What the task requires: Exercise in exact copying. Transcribe every entry that follows, word for word.

┌──

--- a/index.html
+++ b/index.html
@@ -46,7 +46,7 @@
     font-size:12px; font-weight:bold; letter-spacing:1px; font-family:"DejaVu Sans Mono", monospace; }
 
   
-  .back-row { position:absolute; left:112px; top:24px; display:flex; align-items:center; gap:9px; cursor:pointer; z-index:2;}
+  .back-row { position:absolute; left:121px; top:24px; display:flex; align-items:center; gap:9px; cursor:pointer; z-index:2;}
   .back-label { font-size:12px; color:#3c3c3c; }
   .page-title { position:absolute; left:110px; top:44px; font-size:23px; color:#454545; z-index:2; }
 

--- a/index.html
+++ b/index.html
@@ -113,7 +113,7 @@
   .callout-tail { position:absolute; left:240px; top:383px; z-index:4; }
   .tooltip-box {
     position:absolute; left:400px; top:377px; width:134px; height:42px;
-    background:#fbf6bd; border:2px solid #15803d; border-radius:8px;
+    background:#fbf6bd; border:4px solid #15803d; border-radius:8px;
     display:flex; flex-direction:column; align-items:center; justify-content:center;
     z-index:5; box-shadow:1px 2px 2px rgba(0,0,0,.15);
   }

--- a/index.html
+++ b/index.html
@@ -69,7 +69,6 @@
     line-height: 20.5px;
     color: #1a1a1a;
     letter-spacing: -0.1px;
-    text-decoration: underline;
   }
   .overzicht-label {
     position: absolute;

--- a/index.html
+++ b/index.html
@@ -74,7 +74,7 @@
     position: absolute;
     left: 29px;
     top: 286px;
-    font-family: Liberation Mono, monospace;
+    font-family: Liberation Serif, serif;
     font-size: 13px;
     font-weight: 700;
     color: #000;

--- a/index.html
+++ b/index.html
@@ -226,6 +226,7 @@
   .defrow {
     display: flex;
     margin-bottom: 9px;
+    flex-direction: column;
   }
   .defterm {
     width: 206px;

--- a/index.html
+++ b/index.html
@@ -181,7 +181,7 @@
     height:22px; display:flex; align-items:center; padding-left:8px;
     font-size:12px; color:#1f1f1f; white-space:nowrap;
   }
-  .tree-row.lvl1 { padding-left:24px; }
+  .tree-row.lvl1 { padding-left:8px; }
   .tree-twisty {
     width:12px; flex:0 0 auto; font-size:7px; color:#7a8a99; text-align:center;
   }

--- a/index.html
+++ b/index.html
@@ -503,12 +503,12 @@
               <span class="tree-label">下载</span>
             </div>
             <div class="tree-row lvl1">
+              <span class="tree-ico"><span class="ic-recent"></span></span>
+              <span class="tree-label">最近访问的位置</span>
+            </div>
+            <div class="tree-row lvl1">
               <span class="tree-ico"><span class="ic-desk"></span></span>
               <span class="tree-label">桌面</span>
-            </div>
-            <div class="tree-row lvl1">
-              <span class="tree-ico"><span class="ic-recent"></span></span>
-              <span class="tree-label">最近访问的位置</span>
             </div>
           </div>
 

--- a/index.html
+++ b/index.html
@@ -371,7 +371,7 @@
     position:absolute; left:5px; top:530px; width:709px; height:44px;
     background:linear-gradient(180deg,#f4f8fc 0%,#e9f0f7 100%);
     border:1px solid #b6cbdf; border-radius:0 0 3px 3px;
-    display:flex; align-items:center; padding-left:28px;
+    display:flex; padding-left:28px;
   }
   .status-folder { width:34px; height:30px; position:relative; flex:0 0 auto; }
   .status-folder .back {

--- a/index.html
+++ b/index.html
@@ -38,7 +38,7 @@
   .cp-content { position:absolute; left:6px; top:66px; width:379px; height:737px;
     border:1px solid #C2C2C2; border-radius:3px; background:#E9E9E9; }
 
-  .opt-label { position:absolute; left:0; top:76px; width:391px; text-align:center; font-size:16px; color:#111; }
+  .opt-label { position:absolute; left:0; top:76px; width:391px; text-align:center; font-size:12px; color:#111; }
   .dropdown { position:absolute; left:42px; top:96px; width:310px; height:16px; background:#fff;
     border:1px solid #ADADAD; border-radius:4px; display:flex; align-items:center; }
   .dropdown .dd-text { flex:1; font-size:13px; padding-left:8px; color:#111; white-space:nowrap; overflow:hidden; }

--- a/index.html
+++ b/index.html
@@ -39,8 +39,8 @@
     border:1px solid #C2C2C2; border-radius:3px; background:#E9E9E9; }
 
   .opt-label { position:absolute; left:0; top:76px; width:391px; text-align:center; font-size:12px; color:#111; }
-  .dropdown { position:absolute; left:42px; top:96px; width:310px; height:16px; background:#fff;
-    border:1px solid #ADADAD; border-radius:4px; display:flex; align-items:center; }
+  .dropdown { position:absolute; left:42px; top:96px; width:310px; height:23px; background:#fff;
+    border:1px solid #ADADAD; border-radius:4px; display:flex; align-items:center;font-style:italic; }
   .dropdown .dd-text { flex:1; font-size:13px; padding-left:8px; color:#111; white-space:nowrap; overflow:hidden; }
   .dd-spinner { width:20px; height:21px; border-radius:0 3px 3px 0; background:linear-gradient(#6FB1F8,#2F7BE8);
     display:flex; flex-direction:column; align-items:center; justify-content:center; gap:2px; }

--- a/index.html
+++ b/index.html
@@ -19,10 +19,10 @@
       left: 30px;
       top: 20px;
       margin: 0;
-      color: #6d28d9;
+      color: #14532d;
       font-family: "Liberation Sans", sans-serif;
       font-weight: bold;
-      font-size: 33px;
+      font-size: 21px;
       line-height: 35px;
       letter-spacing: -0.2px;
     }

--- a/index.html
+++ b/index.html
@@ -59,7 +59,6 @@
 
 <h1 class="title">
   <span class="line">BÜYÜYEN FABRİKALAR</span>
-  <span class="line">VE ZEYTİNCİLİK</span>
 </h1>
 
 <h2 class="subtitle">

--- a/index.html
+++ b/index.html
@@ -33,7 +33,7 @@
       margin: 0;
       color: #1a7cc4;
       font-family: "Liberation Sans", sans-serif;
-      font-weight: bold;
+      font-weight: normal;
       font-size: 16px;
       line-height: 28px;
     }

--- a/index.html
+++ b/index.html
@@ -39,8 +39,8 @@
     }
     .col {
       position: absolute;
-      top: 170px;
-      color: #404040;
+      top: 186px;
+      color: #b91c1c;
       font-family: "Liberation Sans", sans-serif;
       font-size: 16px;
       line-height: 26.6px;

└──

Expected answer:
--- a/index.html
+++ b/index.html
@@ -46,7 +46,7 @@
     font-size:12px; font-weight:bold; letter-spacing:1px; font-family:"DejaVu Sans Mono", monospace; }
 
   
-  .back-row { position:absolute; left:112px; top:24px; display:flex; align-items:center; gap:9px; cursor:pointer; z-index:2;}
+  .back-row { position:absolute; left:121px; top:24px; display:flex; align-items:center; gap:9px; cursor:pointer; z-index:2;}
   .back-label { font-size:12px; color:#3c3c3c; }
   .page-title { position:absolute; left:110px; top:44px; font-size:23px; color:#454545; z-index:2; }
 

--- a/index.html
+++ b/index.html
@@ -113,7 +113,7 @@
   .callout-tail { position:absolute; left:240px; top:383px; z-index:4; }
   .tooltip-box {
     position:absolute; left:400px; top:377px; width:134px; height:42px;
-    background:#fbf6bd; border:2px solid #15803d; border-radius:8px;
+    background:#fbf6bd; border:4px solid #15803d; border-radius:8px;
     display:flex; flex-direction:column; align-items:center; justify-content:center;
     z-index:5; box-shadow:1px 2px 2px rgba(0,0,0,.15);
   }

--- a/index.html
+++ b/index.html
@@ -69,7 +69,6 @@
     line-height: 20.5px;
     color: #1a1a1a;
     letter-spacing: -0.1px;
-    text-decoration: underline;
   }
   .overzicht-label {
     position: absolute;

--- a/index.html
+++ b/index.html
@@ -74,7 +74,7 @@
     position: absolute;
     left: 29px;
     top: 286px;
-    font-family: Liberation Mono, monospace;
+    font-family: Liberation Serif, serif;
     font-size: 13px;
     font-weight: 700;
     color: #000;

--- a/index.html
+++ b/index.html
@@ -226,6 +226,7 @@
   .defrow {
     display: flex;
     margin-bottom: 9px;
+    flex-direction: column;
   }
   .defterm {
     width: 206px;

--- a/index.html
+++ b/index.html
@@ -181,7 +181,7 @@
     height:22px; display:flex; align-items:center; padding-left:8px;
     font-size:12px; color:#1f1f1f; white-space:nowrap;
   }
-  .tree-row.lvl1 { padding-left:24px; }
+  .tree-row.lvl1 { padding-left:8px; }
   .tree-twisty {
     width:12px; flex:0 0 auto; font-size:7px; color:#7a8a99; text-align:center;
   }

--- a/index.html
+++ b/index.html
@@ -503,12 +503,12 @@
               <span class="tree-label">下载</span>
             </div>
             <div class="tree-row lvl1">
+              <span class="tree-ico"><span class="ic-recent"></span></span>
+              <span class="tree-label">最近访问的位置</span>
+            </div>
+            <div class="tree-row lvl1">
               <span class="tree-ico"><span class="ic-desk"></span></span>
               <span class="tree-label">桌面</span>
-            </div>
-            <div class="tree-row lvl1">
-              <span class="tree-ico"><span class="ic-recent"></span></span>
-              <span class="tree-label">最近访问的位置</span>
             </div>
           </div>
 

--- a/index.html
+++ b/index.html
@@ -371,7 +371,7 @@
     position:absolute; left:5px; top:530px; width:709px; height:44px;
     background:linear-gradient(180deg,#f4f8fc 0%,#e9f0f7 100%);
     border:1px solid #b6cbdf; border-radius:0 0 3px 3px;
-    display:flex; align-items:center; padding-left:28px;
+    display:flex; padding-left:28px;
   }
   .status-folder { width:34px; height:30px; position:relative; flex:0 0 auto; }
   .status-folder .back {

--- a/index.html
+++ b/index.html
@@ -38,7 +38,7 @@
   .cp-content { position:absolute; left:6px; top:66px; width:379px; height:737px;
     border:1px solid #C2C2C2; border-radius:3px; background:#E9E9E9; }
 
-  .opt-label { position:absolute; left:0; top:76px; width:391px; text-align:center; font-size:16px; color:#111; }
+  .opt-label { position:absolute; left:0; top:76px; width:391px; text-align:center; font-size:12px; color:#111; }
   .dropdown { position:absolute; left:42px; top:96px; width:310px; height:16px; background:#fff;
     border:1px solid #ADADAD; border-radius:4px; display:flex; align-items:center; }
   .dropdown .dd-text { flex:1; font-size:13px; padding-left:8px; color:#111; white-space:nowrap; overflow:hidden; }

--- a/index.html
+++ b/index.html
@@ -39,8 +39,8 @@
     border:1px solid #C2C2C2; border-radius:3px; background:#E9E9E9; }
 
   .opt-label { position:absolute; left:0; top:76px; width:391px; text-align:center; font-size:12px; color:#111; }
-  .dropdown { position:absolute; left:42px; top:96px; width:310px; height:16px; background:#fff;
-    border:1px solid #ADADAD; border-radius:4px; display:flex; align-items:center; }
+  .dropdown { position:absolute; left:42px; top:96px; width:310px; height:23px; background:#fff;
+    border:1px solid #ADADAD; border-radius:4px; display:flex; align-items:center;font-style:italic; }
   .dropdown .dd-text { flex:1; font-size:13px; padding-left:8px; color:#111; white-space:nowrap; overflow:hidden; }
   .dd-spinner { width:20px; height:21px; border-radius:0 3px 3px 0; background:linear-gradient(#6FB1F8,#2F7BE8);
     display:flex; flex-direction:column; align-items:center; justify-content:center; gap:2px; }

--- a/index.html
+++ b/index.html
@@ -19,10 +19,10 @@
       left: 30px;
       top: 20px;
       margin: 0;
-      color: #6d28d9;
+      color: #14532d;
       font-family: "Liberation Sans", sans-serif;
       font-weight: bold;
-      font-size: 33px;
+      font-size: 21px;
       line-height: 35px;
       letter-spacing: -0.2px;
     }

--- a/index.html
+++ b/index.html
@@ -59,7 +59,6 @@
 
 <h1 class="title">
   <span class="line">BÜYÜYEN FABRİKALAR</span>
-  <span class="line">VE ZEYTİNCİLİK</span>
 </h1>
 
 <h2 class="subtitle">

--- a/index.html
+++ b/index.html
@@ -33,7 +33,7 @@
       margin: 0;
       color: #1a7cc4;
       font-family: "Liberation Sans", sans-serif;
-      font-weight: bold;
+      font-weight: normal;
       font-size: 16px;
       line-height: 28px;
     }

--- a/index.html
+++ b/index.html
@@ -39,8 +39,8 @@
     }
     .col {
       position: absolute;
-      top: 170px;
-      color: #404040;
+      top: 186px;
+      color: #b91c1c;
       font-family: "Liberation Sans", sans-serif;
       font-size: 16px;
       line-height: 26.6px;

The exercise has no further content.